The No Surprises Act (NSA) was signed into law Dec. 27, 2020, by the President, as part of the $1.4 trillion Consolidated Appropriations Act, after years of negotiations. The surprise after NSA was passed was legal action against NSA as well as a surprise attack in cutting physician reimbursement.

When the NSA was passed, regulations were promulgated by the Department of Health and Human Services to implement the law, and which attempted to establish a Qualified Payment Amount (QPA) in stark contrast to the one established by the statute as passed by Congress. Six Lawsuits were filed against the Tri Departments of HHS, Labor and Treasury, the first filed by the Texas Medical Association and Dr. Adam Corley in Tyler Texas on October 28, 2021. They contended that the NSA interim rule was inconsistent with the law and that statutory provisions required that the Independent Dispute Resolution (IDR) “shall consider” additional factors for QPA other than “median in network rates” regarding payment decisions for physician services. The suit further contended that the QPA Presumptive Policy should be vacated, and that the Tri Departments violated the Administrative Procedure Act (APA) in issuing an interim final rule prematurely without a Notice of Proposed Rule Making (NPRM) with a 60-day comment period before issuing the final rule.

Similar contentions and lawsuits were filed by Air Ambulance Association, AMA and AHA filed suit in DC federal court. ACEP/ACR/ASA filed in Chicago Federal Court. Georgia ACEP and the Medical Association of Georgia filed in Atlanta Federal Court. A similar case was filed in New York Federal Court.

The positive verdict came out on February 23, 2022, at Texas Federal Court in favor of the Plaintiffs which vacated the September Interim Final Rule and returned the case back to the Tri Departments for corrections. CMS on 2/28/22 withdrew guidance documents based on the September rule that were invalidated by the Texas Federal Court.

In some states, health plans have cut physician payment rates by 20-30% to re-negotiate contracted rates. They set their own arbitrary payment rates.

ER Groups need to monitor health plans compliance with NSA and how Out Of Network (OON) payments compare with pre-NSA OON payments and submit 30-day notice of negotiation for cases that qualify for Federal Independent Dispute Resolution (IDR).

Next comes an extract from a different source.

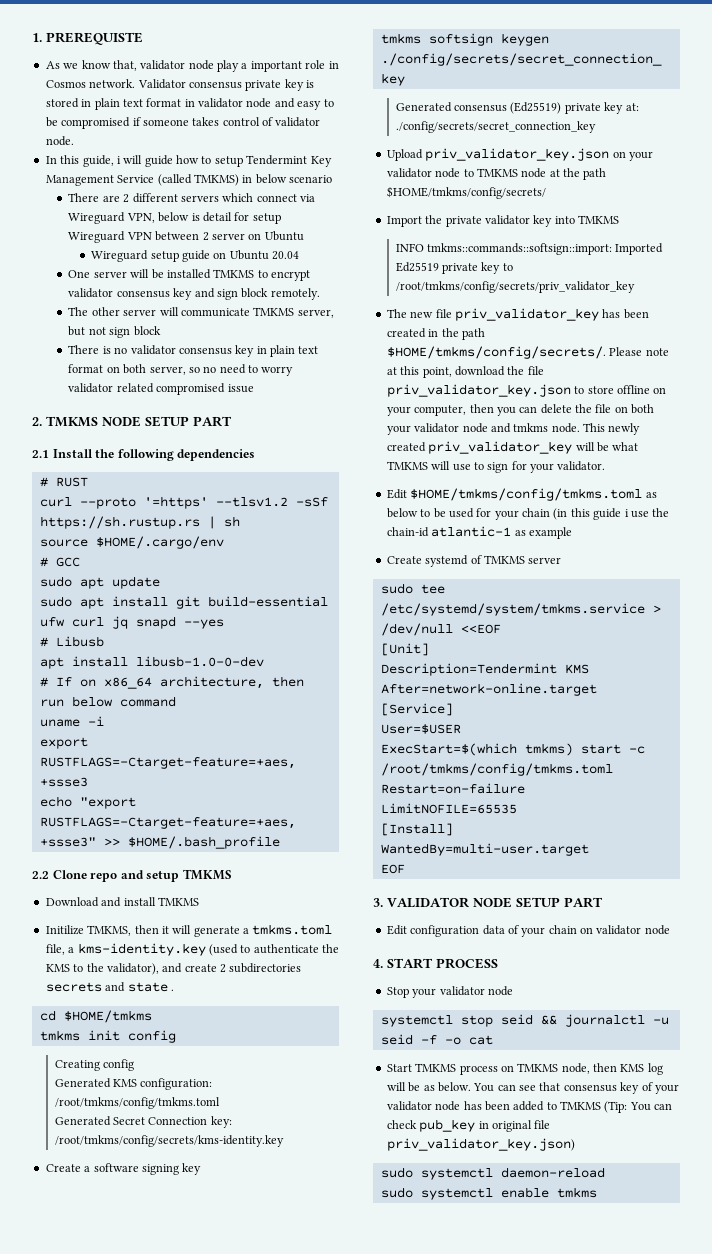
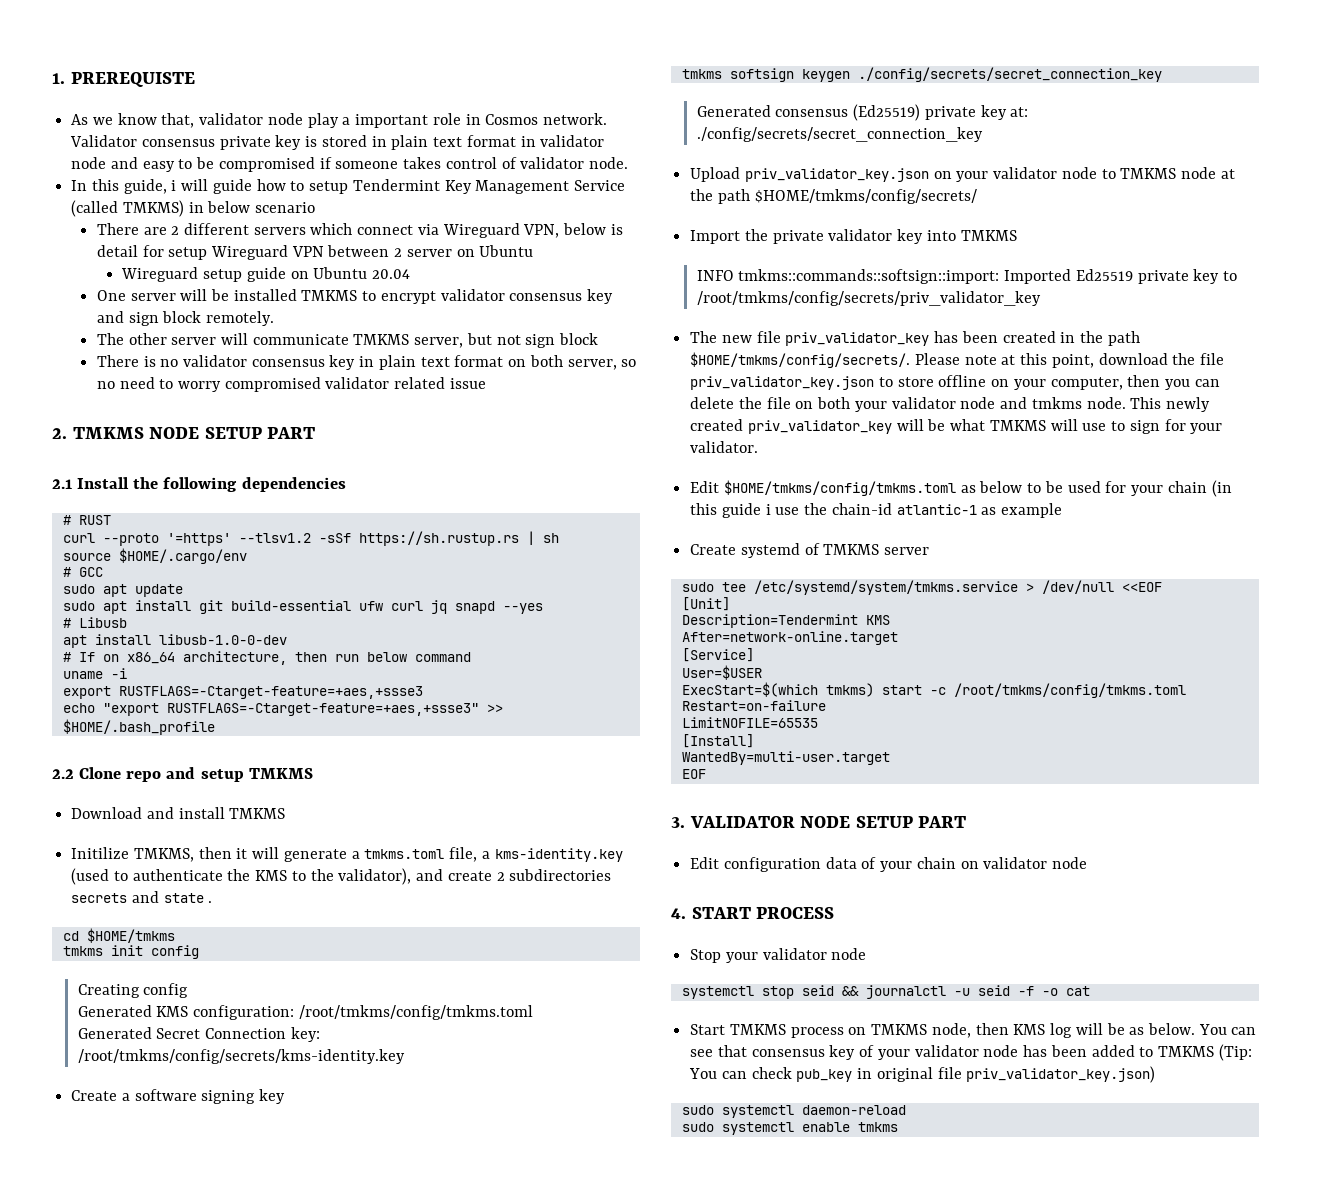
- There is no validator consensus key in plain text format on both server, so no need to worry validator related compromised issue
+ There is no validator consensus key in plain text format on both server, so no need to worry compromised validator related issue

As of January 2023, the Health Plans must publicize in and out of network allowable rates, which will help minimize their unilateral and arbitrary payment of what they think emergency physicians are worth.

What can emergency doctors do to fight against pay cuts from the NSA? Data.

Data is power. Emergency physician hope to document the disparity between claims payment before and after NSA. Contact your billing company and request data for the QPA project. Here is sample language: “I am writing to authorize (fill in the name of the independent RCM or internal RCM function of the hospital) to produce and report (fill in group name) data and complete the spreadsheet for the QPA Reporting Project.” Since there is no PHI included, there is no need for secure transmittal. Send the completed survey templates with the name of your practice (Excel spreadsheets) to ACEP/ EDPMA consultant, Greg Hufstetler, at pahufs@comcast.net.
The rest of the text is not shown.